The answer is not of course that only a comparatively small number of occasions will arise when there is shop floor action in defiance of a collective agreement. The answer is to make certain that collective agreements are respected right through industry at all levels. If this particular reinforcement helps in that direction, it will be well worth while.

12.35 a.m.


The noble Lord cannot get away with this. He says that all this subsection requires is to make clear that unions continue doing what they have been doing all along but it is far more serious than that. Take the case of a union which has a lot of wildcat strikes and there are legally enforceable collective agreements. The union officials are very busy with all sorts of problems and fail to put on the agenda of a committee meeting of the union branch this power to deal with the situations. They fail to discuss the matter and to take steps which might have resolved the disagreement. This means that institutionally in our society simple acts of omission occur because there is failure to take the initiative which wise people usually take but sometimes fail to take, and this becomes unlawful.

All this talk about the total situation is not to the point. The point is that we are making unlawful acts which normally are not unlawful. We are burdening people who have busy lives and have to take many decisions with the fear of the law because they use unwise discretion or fail to take the initiative. Be it on the head of the Government, for I believe it will boomerang on to them.

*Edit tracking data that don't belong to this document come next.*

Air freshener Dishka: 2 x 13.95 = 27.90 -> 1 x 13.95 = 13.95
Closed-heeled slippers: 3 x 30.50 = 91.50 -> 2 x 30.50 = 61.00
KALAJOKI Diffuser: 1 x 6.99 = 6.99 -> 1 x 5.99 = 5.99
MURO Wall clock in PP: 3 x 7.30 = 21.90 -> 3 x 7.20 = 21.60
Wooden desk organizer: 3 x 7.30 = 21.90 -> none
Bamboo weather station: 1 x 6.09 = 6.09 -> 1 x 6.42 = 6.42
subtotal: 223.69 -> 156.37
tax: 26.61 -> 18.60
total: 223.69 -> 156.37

I should like to follow what the noble Lord, Lord Drumalbyn, has said. Here we have come to one of the crucial points of the Bill. This is the great panacea which the Party opposite has been peddling for years. This is their solution to industrial unrest. They have been telling us for years how, if only there were a simple law which introduced sanctions of this sort, we should have an end to all unofficial strikes and all the other troubles. Now we have come to the point and we have heard what the noble Lord had to say. It is, all that is asked is that a trade union should go on doing what they have done in the past. That is a little different from what has been the propaganda of the Party opposite. We are up against practical problems and a number of people, not least those on the Donovan Commission. have tried to bring them out again and again.

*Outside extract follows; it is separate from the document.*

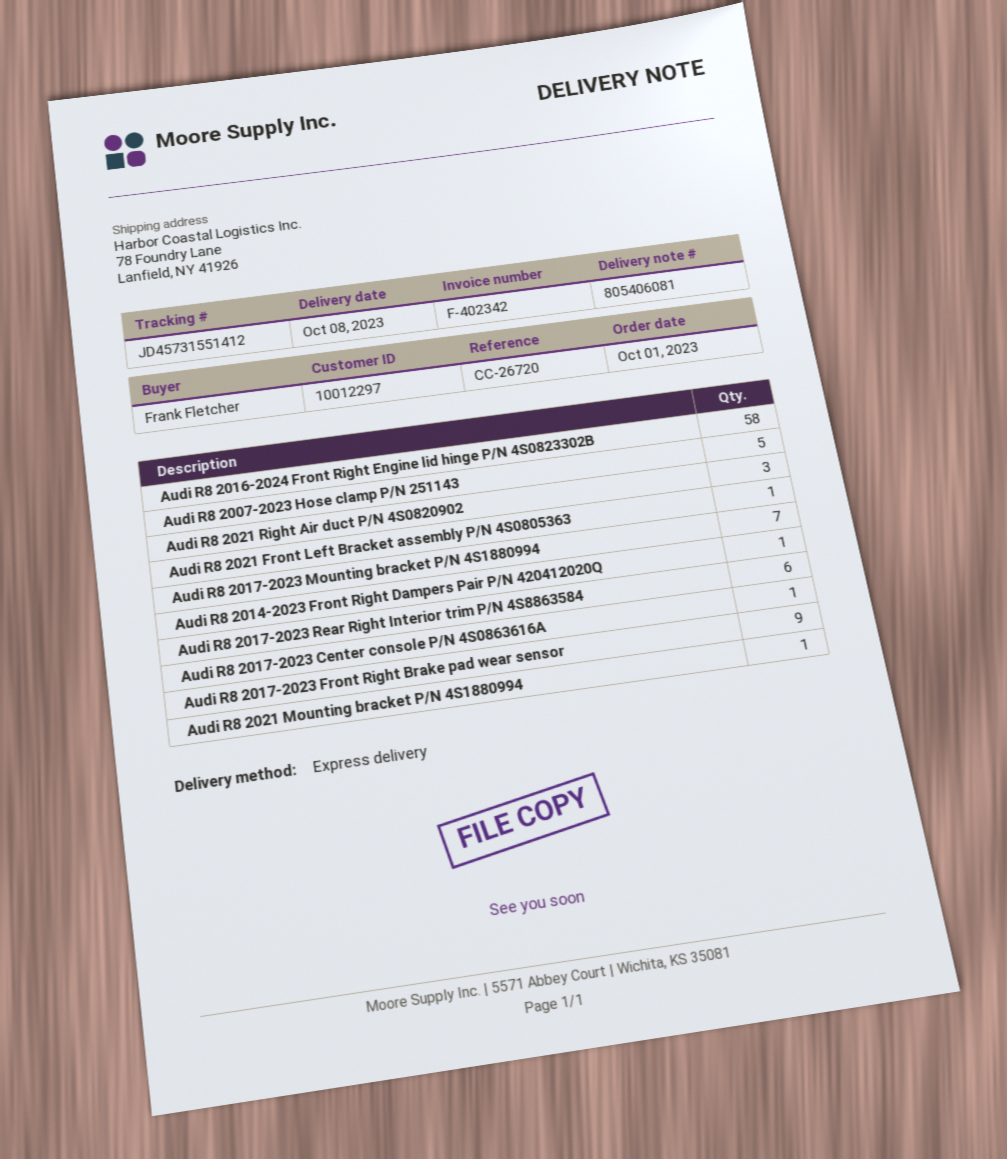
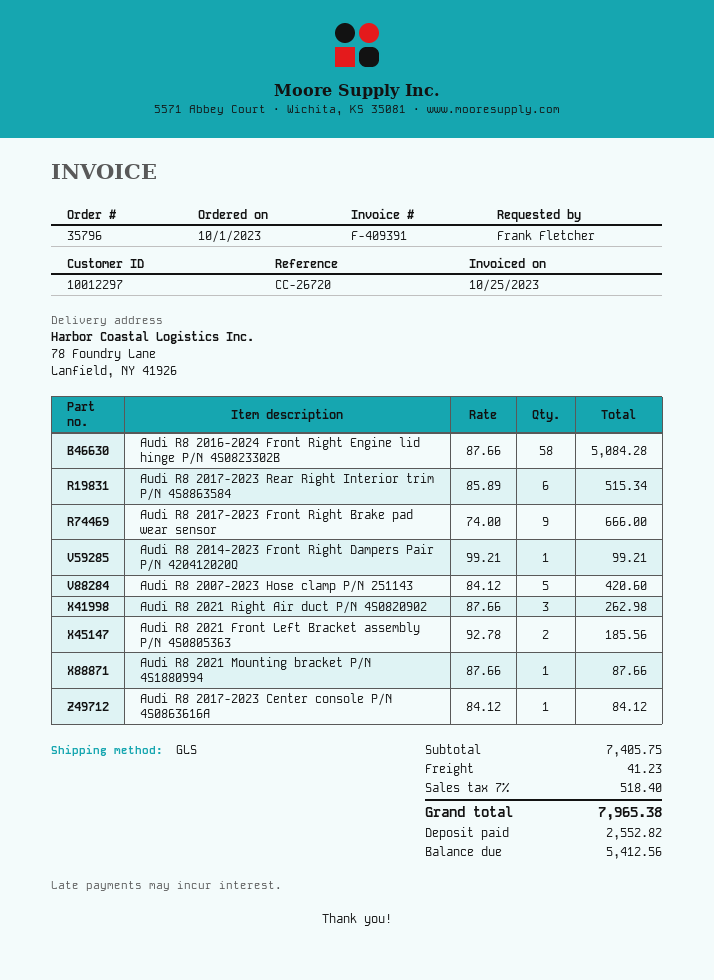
invoice number: F-402342 -> F-409391
shipping method: express -> GLS
Audi R8 2021 Front Left Bracket assembly P/N 4S0805363: 1 -> 2
Audi R8 2017-2023 Mounting bracket P/N 4S1880994: 7 -> none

Take the situation with which this subsection is intended to deal. Take a perfectly simple example, where a small group of workers—the clearest case from the point of view of the Government—come out on unofficial, unconstitutional strike because, they say, an agreement has been made which, while it might apply quite well nationally. because of some peculiarity in local circumstances does not operate fairly for them. So they come out on strike. What is to be done? The noble Lord suggests that we should act as did Reg Birch in the case he quoted. The humour of Reg Birch being the noble Lord's new hero would be as apparent to Mr. Reg Birch as to anyone else. But if you are a trade union official, let us say, at the headquarters of the union, what exactly are you to do to deal with this situation? One of the first things about a situation such as this is that often you can get nobody who will take responsibility for it. Your local elected representatives will frequently say: "The lads won't. take any notice of my advice; they lave acted in this way contrary to my advice".

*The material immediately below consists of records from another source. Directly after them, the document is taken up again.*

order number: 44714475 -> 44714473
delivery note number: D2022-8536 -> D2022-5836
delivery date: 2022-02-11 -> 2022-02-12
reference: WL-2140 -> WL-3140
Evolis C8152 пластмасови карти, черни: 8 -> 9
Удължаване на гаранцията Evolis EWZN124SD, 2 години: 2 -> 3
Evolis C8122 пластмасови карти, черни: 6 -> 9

Now what are you to do? Are you to remove your local elected representative from office? Where will that get you? For you will then have nobody who is in contact with the men who are taking this unofficial action and with whom you can effectively deal. In any case, the great danger is that your local elected representative will remove himself from office, if he has the impression that under this Bill lie may be made the person against whom effectively the.action can be taken and he may find himself in a very exposed position. So you are likely anyway to find that your local elected representatives may remove themselves from office. This will not have made one scrap of contribution towards what has to be done, which is to get the people back to work. What indeed you have to do—and there is no alternative to it —in nine cases out of ten is to get somebody to go down, or go down yourself, and try to find out what the trouble is. There may be circumstances in which one can issue an order of the kind to which the noble Lord referred, but it is likely to be effective only when there a closed shop in operation; because if you issue an order or if you expel the people concerned, all that you will have is 200 or 300 striking non-members instead of 200 or 300 striking members, and I do not quite see what advance that constitutes. Of course, if there is an agency shop in operation, under Clause 10 of the Bill, you will then have 200 or 300 people who are paying contributions to the union without being members, instead of having 200 or 300 people who are paying contributions to the union and are members. But the mater al point would still be that work would be stopped, and they would be out on strike.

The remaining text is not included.